Los investigadores enfatizan la necesidad de prohibir la venta de bolsas de nicotina a menores de 18 años, argumentando que la nicotina es una de las sustancias más adictivas. Expertos en salud pública, como neumólogos y miembros de grupos de trabajo sobre tabaquismo, han expresado su preocupación por el potencial de estas bolsas para convertirse en una puerta de entrada a la adicción a la nicotina entre los jóvenes. La rápida absorción de nicotina que ofrecen las bolsas es significativamente más intensa que la de otros métodos de cesación, como los parches, lo que aumenta el riesgo de dependencia.
### El Contexto del Consumo de Nicotina en el Reino Unido
El estudio, que se basa en datos del Smoking Toolkit Study, una encuesta nacional representativa, ha revelado que un 69% de los usuarios de bolsas de nicotina también consumen otros productos que contienen nicotina, como cigarrillos y vapeadores. Este uso combinado es motivo de preocupación, ya que puede aumentar el riesgo de adicción y complicar los esfuerzos para reducir el consumo de tabaco en general. De hecho, un 56% de los usuarios fuma y un 39% vapea, lo que indica que muchos jóvenes están expuestos a múltiples fuentes de nicotina.
Los expertos advierten que el aumento en el uso de bolsas de nicotina entre los jóvenes podría tener repercusiones a largo plazo en la salud pública. La experiencia del Reino Unido puede servir como un aviso para otros países, sugiriendo que los reguladores deben actuar con rapidez para implementar leyes que restrinjan la venta de estos productos a menores y limiten el marketing dirigido a este grupo demográfico. En España, por ejemplo, el consumo de tabaco entre estudiantes de 14 a 18 años ha alcanzado mínimos históricos, pero el uso de cigarrillos electrónicos ha mostrado un ligero aumento, lo que podría indicar un cambio en las tendencias de consumo de nicotina entre los jóvenes.
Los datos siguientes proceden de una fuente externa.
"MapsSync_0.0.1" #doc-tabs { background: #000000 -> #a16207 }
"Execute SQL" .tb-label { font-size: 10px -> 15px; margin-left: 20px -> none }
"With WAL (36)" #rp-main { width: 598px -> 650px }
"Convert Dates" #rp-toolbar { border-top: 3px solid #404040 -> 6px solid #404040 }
### Implicaciones para la Salud Pública
La creciente popularidad de las bolsas de nicotina plantea importantes preguntas sobre su regulación y el impacto en la salud pública. Los investigadores han instado a realizar más estudios para comprender mejor si estas bolsas realmente ayudan a las personas a dejar de fumar o si, por el contrario, están contribuyendo a la normalización del consumo de nicotina entre los jóvenes. La necesidad de una regulación más estricta es evidente, especialmente considerando que un 16% de los nuevos usuarios de productos de tabaco no tienen antecedentes de consumo regular.
La preocupación por la salud pública se centra en la posibilidad de que el uso de bolsas de nicotina se convierta en una nueva forma de adicción entre los jóvenes, lo que podría revertir los avances logrados en la reducción del tabaquismo. Los expertos coinciden en que es fundamental actuar con rapidez para proteger a las generaciones más jóvenes de los riesgos asociados con la nicotina y sus efectos adictivos. La implementación de políticas efectivas y la promoción de alternativas más seguras son pasos cruciales para abordar esta creciente crisis de salud pública.